DevOps & Cloud
A Game of Tetris: Tips and Tricks to Deploying Your Distributed App
A deep dive into Verizon’s approach to virtualization and practical advice for your first distributed app on 5G Edge.
By Brent Segner, Network Infrastructure Planning, Verizon
With the exponential increase in cloud computing over the last decade, one of the problems that has emerged is the efficient placement of workloads. This problem is compounded when you attempt to place workloads with greatly diversified resource requirements into environments with limited capacity over different geographies. As the workload placement is a multidimensional problem, it is necessary to consider multiple dimensions, such as CPU usage, memory and network bandwidth, in conjunction with external constraints, including latency and site availability. While this problem is not completely solved by any means, this article will seek to explore the issue at a deeper level and provide some best practices to deal with it from an architecture perspective.

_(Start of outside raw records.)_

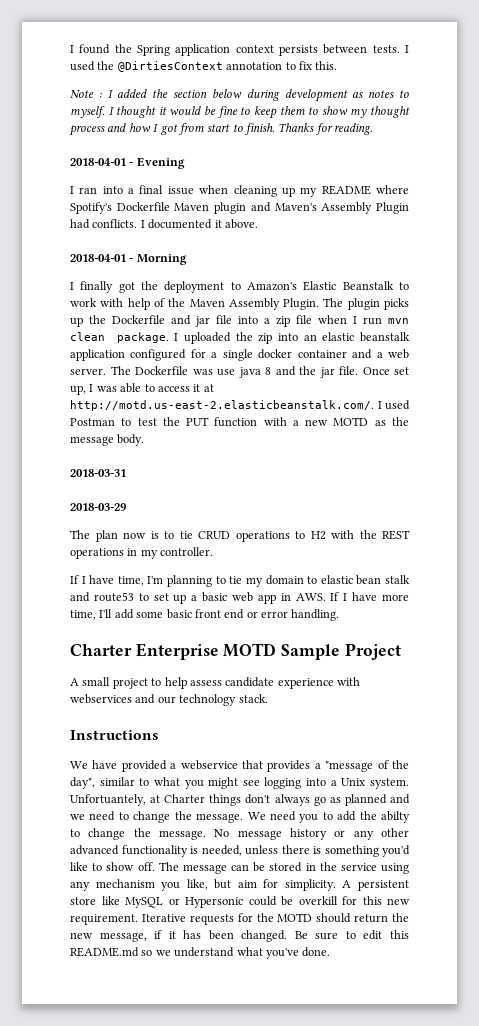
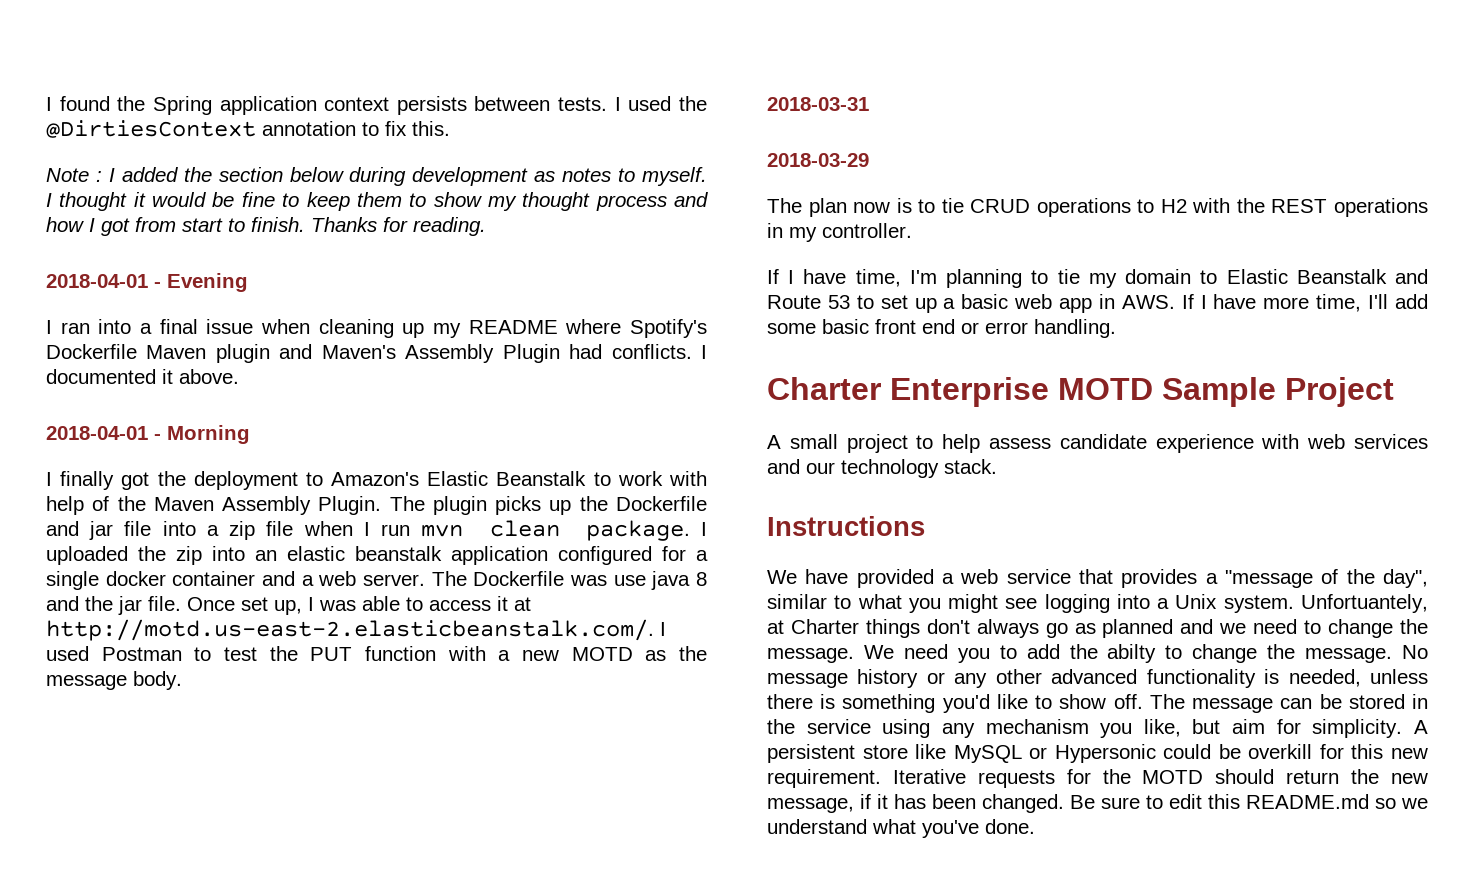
- If I have time, I'm planning to tie my domain to elastic bean stalk and route53 to set up a basic web app in AWS. If I have more time, I'll add some basic front end or error handling.
+ If I have time, I'm planning to tie my domain to Elastic Beanstalk and Route 53 to set up a basic web app in AWS. If I have more time, I'll add some basic front end or error handling.
- A small project to help assess candidate experience with webservices and our technology stack.
+ A small project to help assess candidate experience with web services and our technology stack.
- We have provided a webservice that provides a "message of the day", similar to what you might see logging into a Unix system.
+ We have provided a web service that provides a "message of the day", similar to what you might see logging into a Unix system.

Verizon’s approach to virtualization
Few companies have benefited from the evolution to cloud computing and virtualization to the degree that Verizon has. Working closely with industry partners, Verizon has spent the last six years virtualizing hundreds of its network functions onto an internally developed and managed cloud infrastructure. The Verizon Cloud Platform (VCP) infrastructure is architected as a high availability and low-latency environment that currently spans over 100 discrete locations across a global footprint.
The process of migrating Verizon’s 3G and 4G network elements from the traditional physical network functions (PNF’s) that existed on dedicated, purpose-built hardware, to virtualized network functions (VNF’s) that now exist on shared commodity hardware, has enabled Verizon to realize millions of dollars in both capital and operating expense savings. These savings come from several different factors, but none more impactful than the ability to efficiently offer a virtual pool of workload-agnostic resources (vCPU, RAM, Storage).
There are a variety of different resource and performance requirements that come with the diversity of network functions existing within the Verizon environment. In order to accommodate the different application performance needs, the Verizon Cloud Platform (VCP) infrastructure is segmented into different geographic and performance-based tiers that can dynamically grow or shrink as needed. While this segmentation of infrastructure into different tiers solves the immediate business need, it also serves to bring a more significant problem of workload placement into focus.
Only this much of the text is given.